La carta siguiente llegada a Gerona era de Sólita. Iba dirigida a su padre, don Óscar Pinel, Fiscal de Tasas. Era muy escueta y rezumaba tristeza. Sólita decía que había hecho amistad con otra enfermera, llamada María Victoria, «que era precisamente la novia de José Luis Martínez de Soria». «Es una muchacha de gran vitalidad, que me ha tomado mucho afecto. Está un tanto asustada porque no sabe siquiera poner inyecciones y aquí hay que vacunar a todo el mundo; pero su alegría es contagiosa, lo que me hace mucho bien. Yo me defiendo lo mejor que puedo, aunque me encuentro todavía un poco desconcertada. ¡Ha sido un cambio tan brusco! ¿Y tú, cómo estás! ¿Y el general? Dale muchos recuerdos. Y escríbeme pronto y cuéntame cómo te las arreglas sin mí…»

También mosén Falcó, al asesor religioso de Falange, escribió al señor obispo notificándole que la vida religiosa en el campamento de Grafenhwor era muy intensa, «con muchas comuniones en las misas de los domingos».

Por supuesto, Pilar se llevó la palma en cuestión de recibir cartas. Mateo le escribió cuatro en quince días. La primera decía así:

Espero que, pese a tu disgusto, te dignarás leer esta carta, que te escribo con todo mi cariño. Y espero también que andando el tiempo comprenderás que no tenía opción y que hice lo que debía. Y que más tarde, cuando todo haya pasado y me encuentre otra vez a tu lado y al lado de nuestro hijo, del hijo que esperamos…, te enorgullecerás de que tu marido haya tomado parte en esta nueva Cruzada contra el comunismo.

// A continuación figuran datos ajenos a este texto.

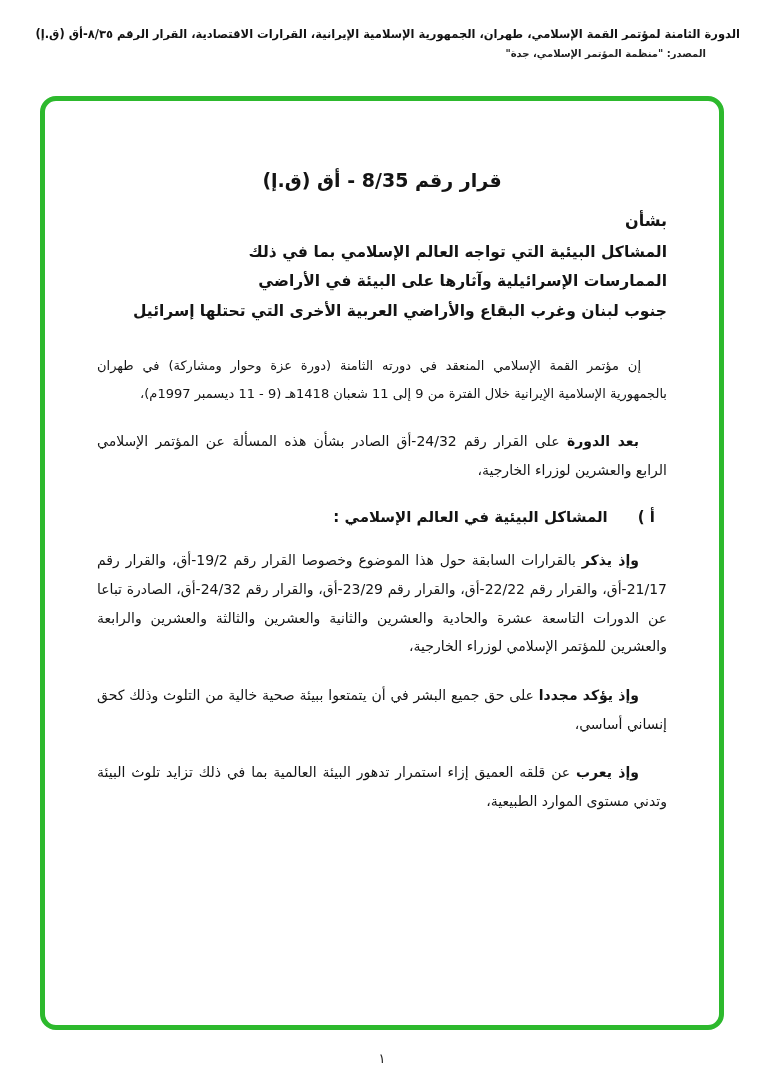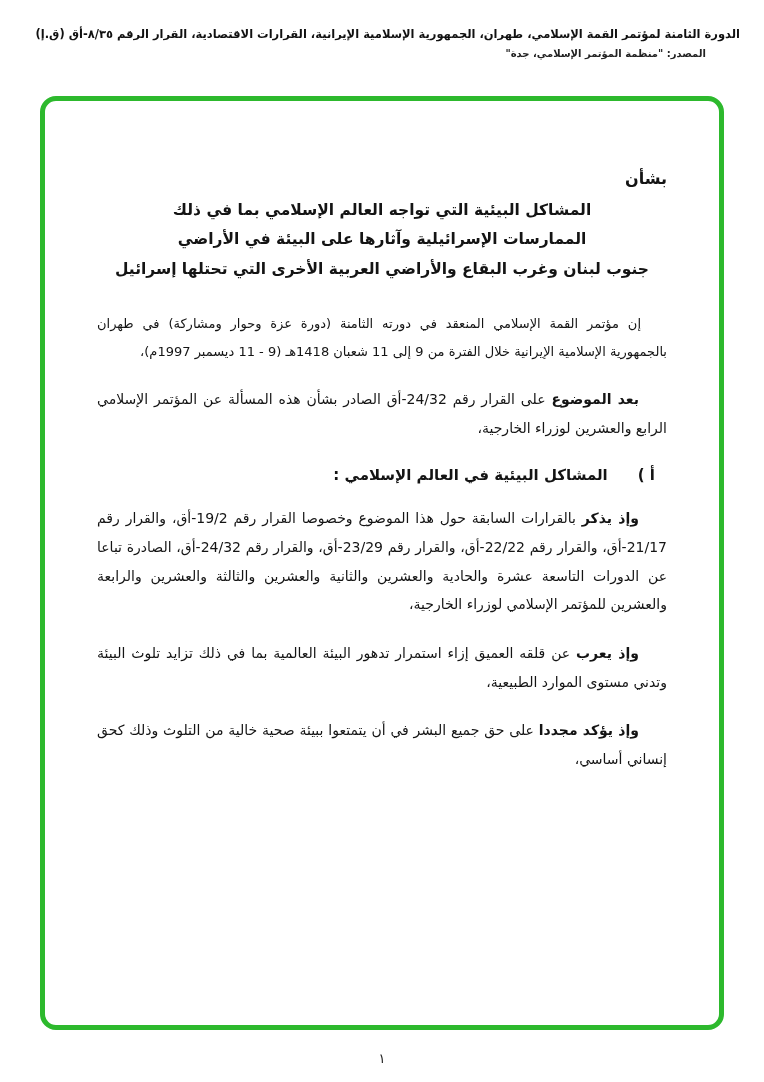--- a/index.html
+++ b/index.html
@@ -129,6 +129,7 @@
 <div class="green-frame">
   <div class="content">
 
+    <h1 class="res-title">قرار رقم 8/35 - أق (ق.إ)</h1>
 
     <div class="subject-label">بشأن</div>
 

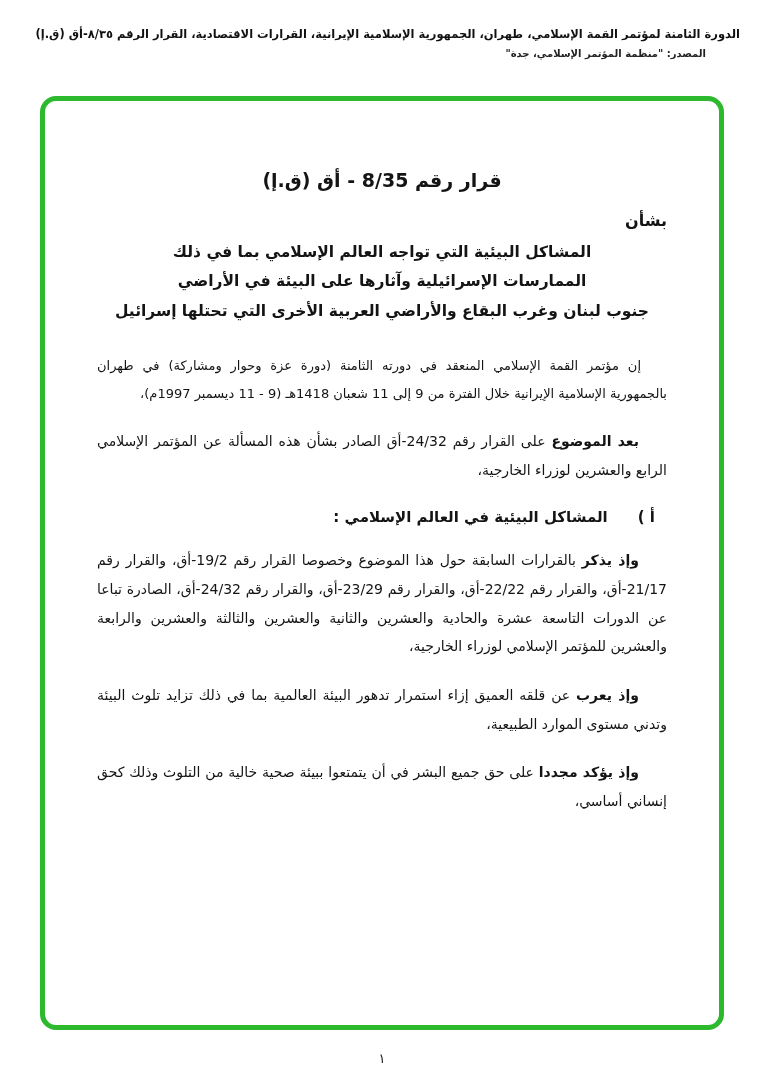--- a/index.html
+++ b/index.html
@@ -72,7 +72,7 @@
     margin-bottom: 8px;
   }
   .subject-lines {
-    text-align: center;
+    text-align: right;
     font-size: 15.5px;
     font-weight: bold;
     line-height: 1.9;

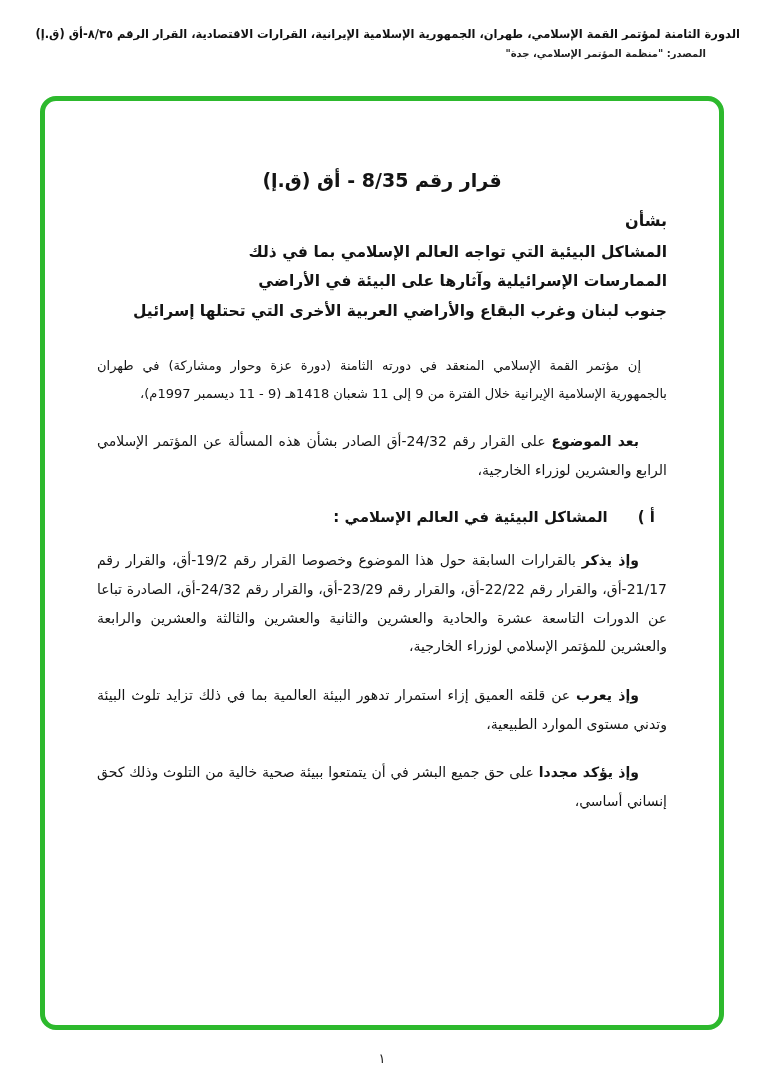--- a/index.html
+++ b/index.html
@@ -142,7 +142,7 @@
     <p class="preamble">إن مؤتمر القمة الإسلامي المنعقد في دورته الثامنة (دورة عزة وحوار ومشاركة) في طهران بالجمهورية الإسلامية الإيرانية خلال الفترة من 9 إلى 11 شعبان 1418هـ (9 - 11 ديسمبر 1997م)،</p>
 
     <p class="clause">
-      <span class="lead">بعد الموضوع</span><span> على القرار رقم 24/32-أق الصادر بشأن هذه المسألة عن المؤتمر الإسلامي الرابع والعشرين لوزراء الخارجية،</span>
+      <span class="lead">بعد الدورة</span><span> على القرار رقم 24/32-أق الصادر بشأن هذه المسألة عن المؤتمر الإسلامي الرابع والعشرين لوزراء الخارجية،</span>
     </p>
 
     <div class="section-heading">

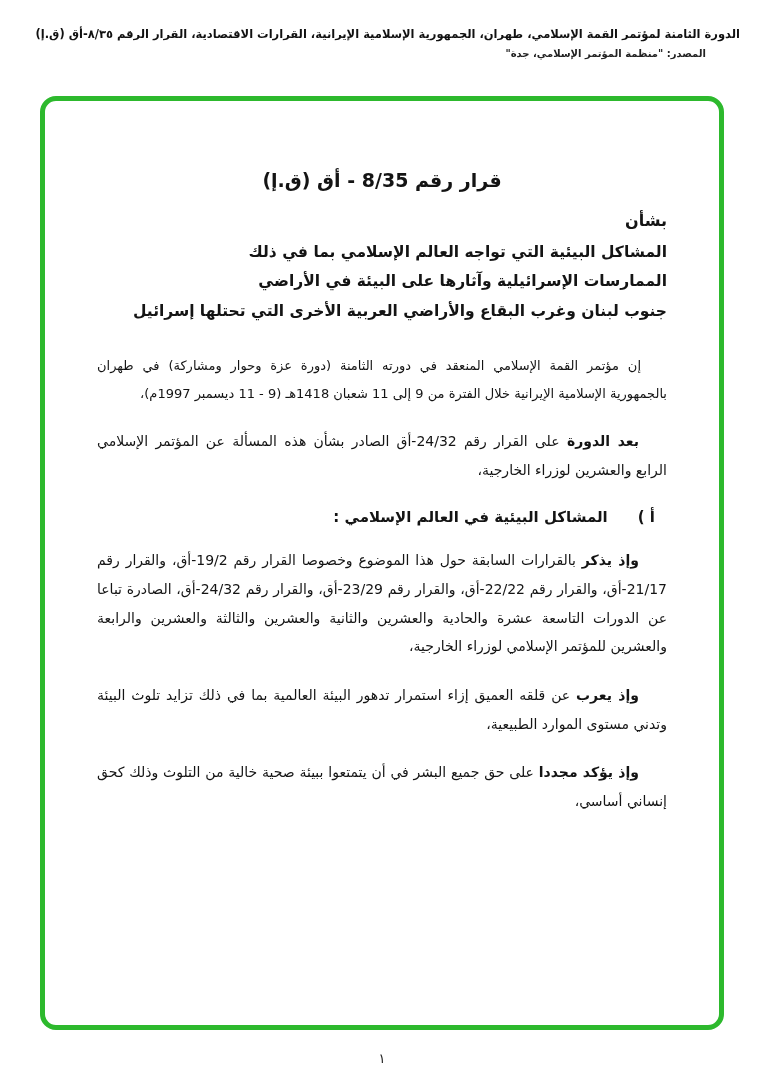--- a/index.html
+++ b/index.html
@@ -155,11 +155,11 @@
 
 
     <p class="clause">
-      <span class="lead">وإذ يعرب</span><span> عن قلقه العميق إزاء استمرار تدهور البيئة العالمية بما في ذلك تزايد تلوث البيئة وتدني مستوى الموارد الطبيعية،</span>
+      <span class="lead">وإذ يؤكد مجددا</span><span> على حق جميع البشر في أن يتمتعوا ببيئة صحية خالية من التلوث وذلك كحق إنساني أساسي،</span>
     </p>
 
     <p class="clause">
-      <span class="lead">وإذ يؤكد مجددا</span><span> على حق جميع البشر في أن يتمتعوا ببيئة صحية خالية من التلوث وذلك كحق إنساني أساسي،</span>
+      <span class="lead">وإذ يعرب</span><span> عن قلقه العميق إزاء استمرار تدهور البيئة العالمية بما في ذلك تزايد تلوث البيئة وتدني مستوى الموارد الطبيعية،</span>
     </p>
 
   </div>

Aquí me he encontrado con otros muchos camaradas también casados. Y he comprobado, hablando con ellos, que no todas las mujeres han reaccionado como tú.

Las hay que fueron las primeras en alentar a sus maridos a que se alistaran. Uno de estos camaradas, con el que he hecho buena amistad, que se llama Olano, tiene un hijo ¡de cinco meses! Y aquí está… Desde luego, mucho más feliz que yo.

No puedo negarte que tu comportamiento me ha afectado como pocas cosas en la vida. Me resultará difícil olvidar que ni tan sólo quisiste ir a despedirme a la estación.

Pero no dudo que reflexionarás y que cambiarás de actitud. Yo, entretanto, tengo tu fotografía en la cartera y no me acuesto nunca sin contemplarte un buen rato y sin darte un beso muy fuerte.

Me dijiste que me comprenderías si yo fuera militar… ¿No te das cuenta de que ser de Falange es formar parte de una Milicia, es decir, que en el fondo es lo mismo? ¿Qué diferencia hay entre llevar el uniforme caqui o la camisa azul? Uno y otro convierten las cuestiones patrióticas en cuestiones de honor.

Adiós, Pilar… Y hasta siempre. Te abrazo con todo mi amor.